Success at last!

We were on the bus at 7:30 for a kangaroo hunt. The bus went through Mudgee, but not out of the little town.  We turned down a street, and there they were. Kangaroos at last.

I had to use my telephoto lens, but you should be able to see them clearly in the photos. I also took a number of little videos with one being extremely humorous as a big kangaroo hopped down the side of the hill and then fell off right into the ditch for some unknown reason. I thought I’d be able to upload that video, but I can’t until I get home. So be watching for my last blog, “Mr. Kangaroo takes a dive.”

After throroughly enjoying the kangaroos, we hopped on the bus and headed out for the Blue Mountains. On the way it started to rain and was foggy.  It never let up. We were supposed to see The Three Sisters near Katoomba at Echo Point, three pillars of stone, but they were completely shrouded in fog. I found a photo on Flickr taken by someone named Leslie Lewis of what we would have seen today. I’m so sorry we missed it.
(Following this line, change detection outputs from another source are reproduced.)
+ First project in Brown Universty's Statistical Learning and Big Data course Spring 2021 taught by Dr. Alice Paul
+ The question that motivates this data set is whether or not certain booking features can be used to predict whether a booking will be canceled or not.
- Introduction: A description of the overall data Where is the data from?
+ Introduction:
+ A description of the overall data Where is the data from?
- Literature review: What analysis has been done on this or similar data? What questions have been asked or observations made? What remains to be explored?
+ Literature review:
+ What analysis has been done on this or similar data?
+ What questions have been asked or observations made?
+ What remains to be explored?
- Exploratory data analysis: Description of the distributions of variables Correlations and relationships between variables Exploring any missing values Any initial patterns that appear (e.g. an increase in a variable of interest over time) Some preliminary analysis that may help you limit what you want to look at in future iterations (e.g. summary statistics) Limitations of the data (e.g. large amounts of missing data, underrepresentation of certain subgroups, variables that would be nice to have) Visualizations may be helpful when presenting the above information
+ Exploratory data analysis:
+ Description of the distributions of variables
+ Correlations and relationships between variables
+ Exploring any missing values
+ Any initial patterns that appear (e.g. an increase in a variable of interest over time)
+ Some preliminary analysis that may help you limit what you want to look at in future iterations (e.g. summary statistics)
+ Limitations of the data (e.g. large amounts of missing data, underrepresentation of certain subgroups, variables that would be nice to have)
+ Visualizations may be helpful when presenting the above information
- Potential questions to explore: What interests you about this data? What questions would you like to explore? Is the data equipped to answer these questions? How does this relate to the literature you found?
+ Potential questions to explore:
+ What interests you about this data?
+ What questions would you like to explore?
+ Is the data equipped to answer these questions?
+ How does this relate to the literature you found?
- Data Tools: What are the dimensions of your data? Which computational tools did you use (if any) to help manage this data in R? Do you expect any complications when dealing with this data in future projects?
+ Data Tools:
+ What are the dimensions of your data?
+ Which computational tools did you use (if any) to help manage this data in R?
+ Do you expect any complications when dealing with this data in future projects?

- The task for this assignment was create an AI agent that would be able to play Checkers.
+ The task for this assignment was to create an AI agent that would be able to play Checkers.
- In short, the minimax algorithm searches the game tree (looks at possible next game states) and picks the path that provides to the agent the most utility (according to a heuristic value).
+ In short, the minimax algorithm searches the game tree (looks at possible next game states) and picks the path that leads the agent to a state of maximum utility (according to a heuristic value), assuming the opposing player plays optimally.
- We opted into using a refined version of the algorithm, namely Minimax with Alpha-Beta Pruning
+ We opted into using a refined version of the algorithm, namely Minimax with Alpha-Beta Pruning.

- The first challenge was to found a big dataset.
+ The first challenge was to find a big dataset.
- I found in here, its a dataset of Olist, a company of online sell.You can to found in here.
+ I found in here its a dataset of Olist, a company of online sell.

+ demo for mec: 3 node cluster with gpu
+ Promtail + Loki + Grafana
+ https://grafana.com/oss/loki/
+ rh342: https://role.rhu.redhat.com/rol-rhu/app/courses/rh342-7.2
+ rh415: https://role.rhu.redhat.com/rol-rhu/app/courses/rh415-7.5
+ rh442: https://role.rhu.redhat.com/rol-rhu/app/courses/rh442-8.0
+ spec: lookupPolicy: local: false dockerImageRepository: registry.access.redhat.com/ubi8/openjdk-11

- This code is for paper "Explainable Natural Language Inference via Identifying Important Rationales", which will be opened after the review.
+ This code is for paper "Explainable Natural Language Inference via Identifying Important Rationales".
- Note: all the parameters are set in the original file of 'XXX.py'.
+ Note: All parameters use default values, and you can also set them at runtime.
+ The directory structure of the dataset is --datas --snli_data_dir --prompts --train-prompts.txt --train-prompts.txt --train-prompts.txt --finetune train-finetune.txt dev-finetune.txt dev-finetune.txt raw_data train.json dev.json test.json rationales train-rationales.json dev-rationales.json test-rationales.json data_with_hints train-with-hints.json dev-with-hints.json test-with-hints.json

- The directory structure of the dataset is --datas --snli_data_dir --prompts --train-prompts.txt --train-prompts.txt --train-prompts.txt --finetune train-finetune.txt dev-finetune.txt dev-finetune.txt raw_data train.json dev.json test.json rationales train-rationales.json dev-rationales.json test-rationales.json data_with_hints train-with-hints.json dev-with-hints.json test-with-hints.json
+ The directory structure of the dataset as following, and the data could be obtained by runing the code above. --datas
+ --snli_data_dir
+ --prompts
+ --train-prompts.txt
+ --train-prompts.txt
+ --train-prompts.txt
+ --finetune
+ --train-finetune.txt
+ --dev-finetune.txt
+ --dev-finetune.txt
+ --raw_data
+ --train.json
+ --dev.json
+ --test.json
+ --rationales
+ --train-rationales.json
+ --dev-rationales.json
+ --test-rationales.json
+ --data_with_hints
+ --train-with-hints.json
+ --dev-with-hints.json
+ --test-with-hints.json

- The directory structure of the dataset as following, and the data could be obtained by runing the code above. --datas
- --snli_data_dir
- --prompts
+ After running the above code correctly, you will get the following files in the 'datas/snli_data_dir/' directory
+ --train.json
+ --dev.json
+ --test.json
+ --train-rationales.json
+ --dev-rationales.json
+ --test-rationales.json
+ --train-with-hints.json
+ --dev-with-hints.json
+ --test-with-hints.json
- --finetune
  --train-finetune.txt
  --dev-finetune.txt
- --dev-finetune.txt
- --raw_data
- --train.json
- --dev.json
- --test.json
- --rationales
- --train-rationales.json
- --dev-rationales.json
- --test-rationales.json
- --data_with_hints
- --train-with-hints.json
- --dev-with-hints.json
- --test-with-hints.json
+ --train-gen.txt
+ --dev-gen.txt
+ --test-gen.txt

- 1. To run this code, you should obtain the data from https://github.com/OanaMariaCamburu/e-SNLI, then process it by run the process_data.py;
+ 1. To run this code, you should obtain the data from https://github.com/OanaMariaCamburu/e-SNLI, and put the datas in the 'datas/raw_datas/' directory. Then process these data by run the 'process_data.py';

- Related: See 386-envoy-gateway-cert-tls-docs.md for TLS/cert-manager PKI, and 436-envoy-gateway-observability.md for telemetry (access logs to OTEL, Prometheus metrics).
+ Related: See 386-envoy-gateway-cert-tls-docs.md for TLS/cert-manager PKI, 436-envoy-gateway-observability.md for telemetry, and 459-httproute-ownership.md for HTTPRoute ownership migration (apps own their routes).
We ate at a sweet little village called Leura. We also found a quilt shop there and bought some wonderful fabric with Aboriginal designs.  The day before the guys had their John Deere shop, and today we found ours.

On the way back to Sydney, we watched a video about kangaroos called Kangeroos-Faces in the Mob. I copied the following description, and I would recommend seeing it despite the fact that it’s sad at the end.

For two years Australian film-makers Dr Jan Aldenhoven and Glen Carruthers lived with this mob in a remote valley of magical beauty. Share their compelling account of the day to day drama of kangaroo society.

Behind every face is a personality. Follow the destinies of two lovable young joeys – a female called Sunshade whose mother is conscientious and successful; and Jaffa, a little male full of curiosity and courage but whose mother is casual and forgetful.

We reached Sydney about 3:00 and thanked both Lesley, the Australian tour guide, and Leigh, our bus driver. They were both wonderful. We learned so much about Australia from Leslie, and Leigh was such a skilled driver. As one of the guys on the bus said to Leigh, “Can you just drive us home?” Good idea, I thought. So much more comfortable than the cramped quarters on the plane.

At 6:00, we gathered again for dinner at the Sydney Towers, a sister tower to the Space Needle even though it is twice as tall. I had a nice vegetarian main (entree) of chickpeas although it was salty and a tasty banana parfait dessert. Carol and Judy’s fish was way underdone, so as Carol said, “This may be our most expensive meal, but not our favorite.” The setting was gorgeous, however, and it was a wonderful way to end our time in Australia.

Tomorrow we are waking up very early to catch the 8:00 flight to New Zealand. I’ll probably get up about 4:45 so that I can put my big bag outside of my door for the porter at 5:10.  Poor Garrett has to come up to help me roll up my special pillow, but I’m on the top floor, 11, and he and Carol are on the 9th floor. We have been unable to figure out why we can’t have rooms next to each other as we did in Cairns.

We also change time again tomorrow. We will be 21 hours ahead of home. The confusion continues.